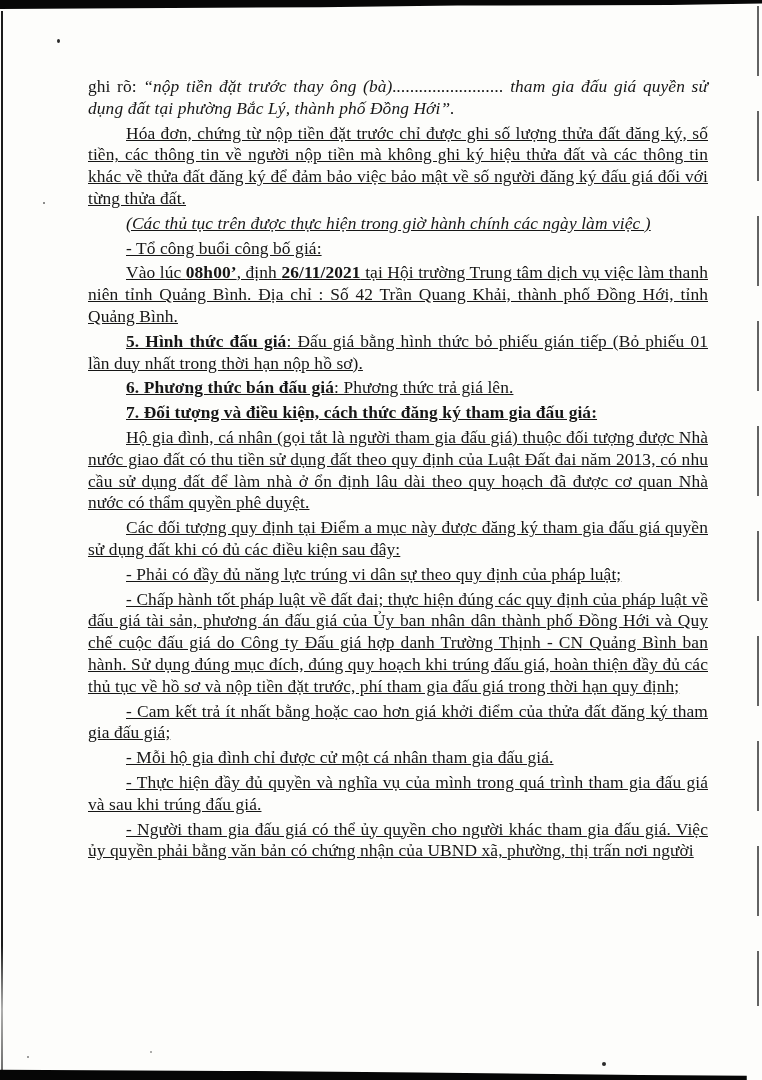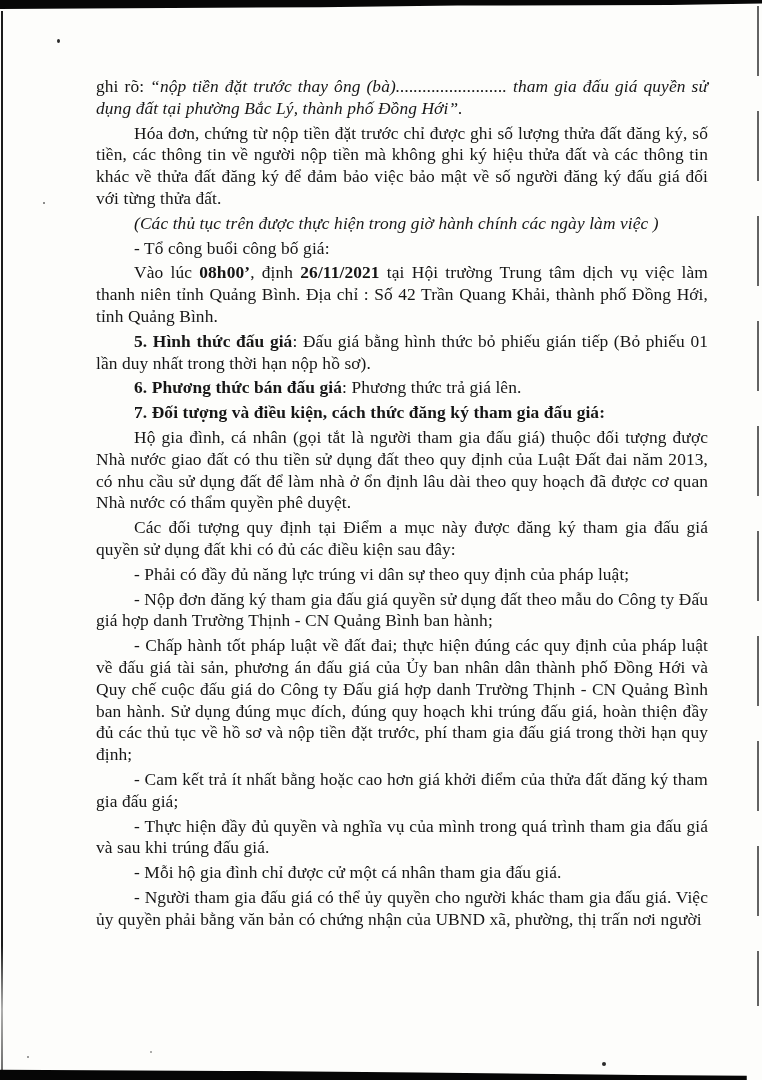--- a/index.html
+++ b/index.html
@@ -43,22 +43,22 @@
 
   
   .content {
     position: absolute; left: 88px; top: 76px; width: 620px;
     color: #161616;
     font-size: 17.4px;
     line-height: 21.8px;
     text-align: justify;
     letter-spacing: 0.1px;
   }
-  .content p { margin: 0 0 3px 8px; }
-  .content p.indent { text-indent: 38px; }
+  .content p { margin: 0 0 3px 0; }
+  .content p.indent { text-indent: 38px; text-decoration: underline; }
   .b { font-weight: bold; }
   .i { font-style: italic; }
 </style>
 </head>
 <body>
 
 <div class="paper">
 
   <div class="band-top"></div>
   <div class="edge-left"></div>
@@ -88,28 +88,27 @@
     <p class="indent"><span class="b">7. Đối tượng và điều kiện, cách thức đăng ký tham gia đấu giá:</span></p>
 
 
     <p class="indent"><span>Hộ gia đình, cá nhân (gọi tắt là người tham gia đấu giá) thuộc đối tượng được Nhà nước giao đất có thu tiền sử dụng đất theo quy định của Luật Đất đai năm 2013, có nhu cầu sử dụng đất để làm nhà ở ổn định lâu dài theo quy hoạch đã được cơ quan Nhà nước có thẩm quyền phê duyệt.</span></p>
 
 
     <p class="indent"><span>Các đối tượng quy định tại Điểm a mục này được đăng ký tham gia đấu giá quyền sử dụng đất khi có đủ các điều kiện sau đây:</span></p>
 
     <p class="indent"><span>- Phải có đầy đủ năng lực trúng vi dân sự theo quy định của pháp luật;</span></p>
 
-    <p class="indent"><span>- Nộp đơn đăng ký tham gia đấu giá quyền sử dụng đất theo mẫu do Công ty Đấu giá hợp danh Trường Thịnh - CN Quảng Bình ban hành;</span></p>
 
     <p class="indent"><span>- Chấp hành tốt pháp luật về đất đai; thực hiện đúng các quy định của pháp luật về đấu giá tài sản, phương án đấu giá của Ủy ban nhân dân thành phố Đồng Hới và Quy chế cuộc đấu giá do Công ty Đấu giá hợp danh Trường Thịnh - CN Quảng Bình ban hành. Sử dụng đúng mục đích, đúng quy hoạch khi trúng đấu giá, hoàn thiện đầy đủ các thủ tục về hồ sơ và nộp tiền đặt trước, phí tham gia đấu giá trong thời hạn quy định;</span></p>
 
     <p class="indent"><span>- Cam kết trả ít nhất bằng hoặc cao hơn giá khởi điểm của thửa đất đăng ký tham gia đấu giá;</span></p>
 
+    <p class="indent"><span>- Mỗi hộ gia đình chỉ được cử một cá nhân tham gia đấu giá.</span></p>
+
     <p class="indent"><span>- Thực hiện đầy đủ quyền và nghĩa vụ của mình trong quá trình tham gia đấu giá và sau khi trúng đấu giá.</span></p>
-
-    <p class="indent"><span>- Mỗi hộ gia đình chỉ được cử một cá nhân tham gia đấu giá.</span></p>
 
     <p class="indent"><span>- Người tham gia đấu giá có thể ủy quyền cho người khác tham gia đấu giá. Việc ủy quyền phải bằng văn bản có chứng nhận của UBND xã, phường, thị trấn nơi người</span></p>
 
   </div>
 
   <div class="band-bottom"></div>
 </div>
 
 </body></html>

# # # #

▶ [EXERCISE OBJECTIVE]
Every line in the records above with the string "định" in it should be shown.

▶ [WRITTEN ANSWER]
     <p class="indent"><span>Hộ gia đình, cá nhân (gọi tắt là người tham gia đấu giá) thuộc đối tượng được Nhà nước giao đất có thu tiền sử dụng đất theo quy định của Luật Đất đai năm 2013, có nhu cầu sử dụng đất để làm nhà ở ổn định lâu dài theo quy hoạch đã được cơ quan Nhà nước có thẩm quyền phê duyệt.</span></p>
     <p class="indent"><span>Các đối tượng quy định tại Điểm a mục này được đăng ký tham gia đấu giá quyền sử dụng đất khi có đủ các điều kiện sau đây:</span></p>
     <p class="indent"><span>- Phải có đầy đủ năng lực trúng vi dân sự theo quy định của pháp luật;</span></p>
     <p class="indent"><span>- Chấp hành tốt pháp luật về đất đai; thực hiện đúng các quy định của pháp luật về đấu giá tài sản, phương án đấu giá của Ủy ban nhân dân thành phố Đồng Hới và Quy chế cuộc đấu giá do Công ty Đấu giá hợp danh Trường Thịnh - CN Quảng Bình ban hành. Sử dụng đúng mục đích, đúng quy hoạch khi trúng đấu giá, hoàn thiện đầy đủ các thủ tục về hồ sơ và nộp tiền đặt trước, phí tham gia đấu giá trong thời hạn quy định;</span></p>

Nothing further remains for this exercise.